- **What is required**: Only the lines from the one with "row NZ_CP027038.1: 2018-12-06" through the final line below belong in the answer, copied exactly and without pictures.

- **Exercise materials**:
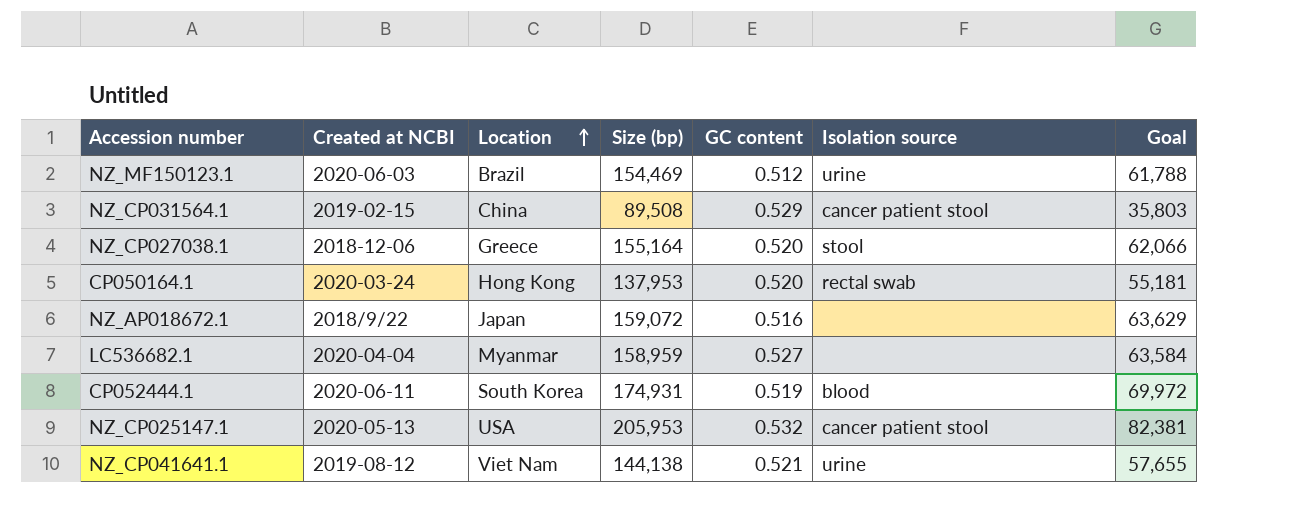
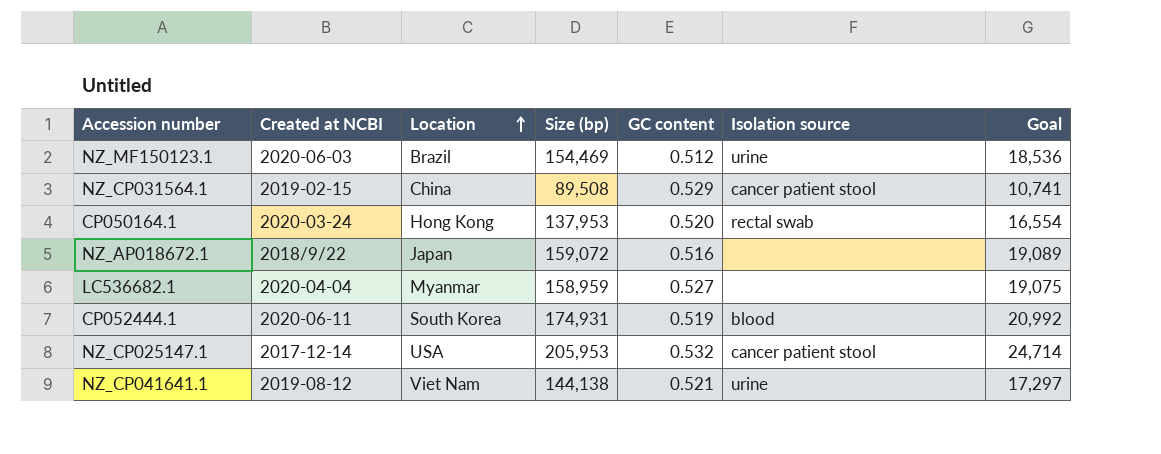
column Goal | formula: [Size (bp)] * 0.4 -> [Size (bp)] * 0.12
row NZ_CP027038.1: 2018-12-06 | Greece | 155,164 | 0.520 | stool | 62,066 -> none
NZ_CP025147.1 | Created at NCBI: 2020-05-13 -> 2017-12-14

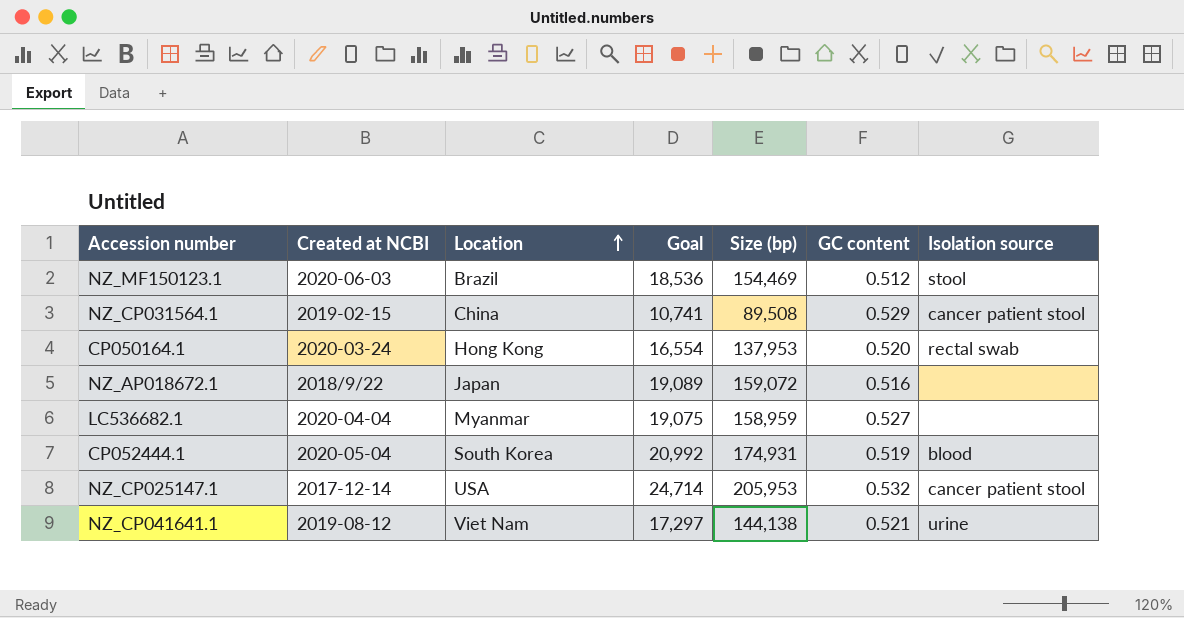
column Goal | position: 7 -> 4
NZ_MF150123.1 | Isolation source: urine -> stool
CP052444.1 | Created at NCBI: 2020-06-11 -> 2020-05-04

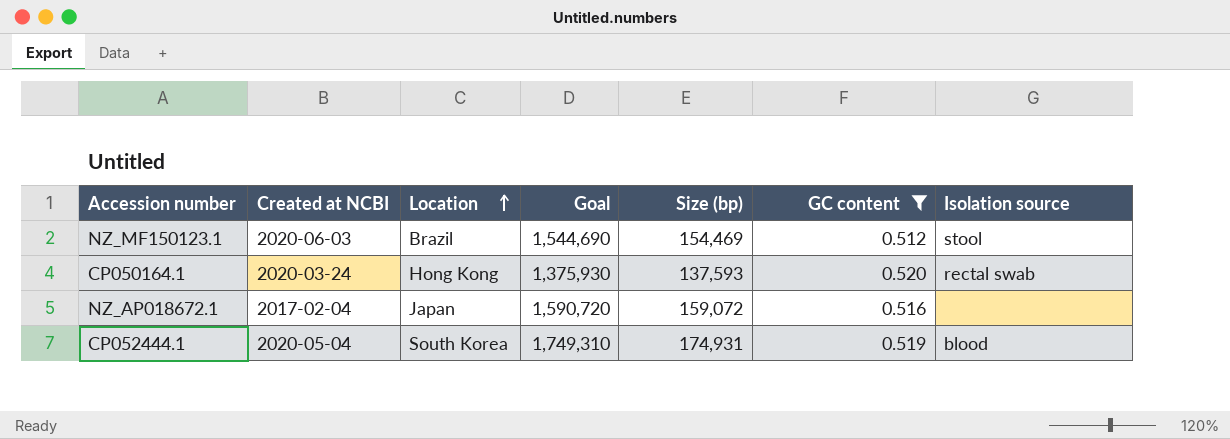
filter: none -> GC content <= 0.520
column Goal | formula: [Size (bp)] * 0.12 -> [Size (bp)] * 10
CP050164.1 | Size (bp): 137,953 -> 137,593
NZ_AP018672.1 | Created at NCBI: 2018/9/22 -> 2017-02-04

- **Response**:
row NZ_CP027038.1: 2018-12-06 | Greece | 155,164 | 0.520 | stool | 62,066 -> none
NZ_CP025147.1 | Created at NCBI: 2020-05-13 -> 2017-12-14

column Goal | position: 7 -> 4
NZ_MF150123.1 | Isolation source: urine -> stool
CP052444.1 | Created at NCBI: 2020-06-11 -> 2020-05-04

filter: none -> GC content <= 0.520
column Goal | formula: [Size (bp)] * 0.12 -> [Size (bp)] * 10
CP050164.1 | Size (bp): 137,953 -> 137,593
NZ_AP018672.1 | Created at NCBI: 2018/9/22 -> 2017-02-04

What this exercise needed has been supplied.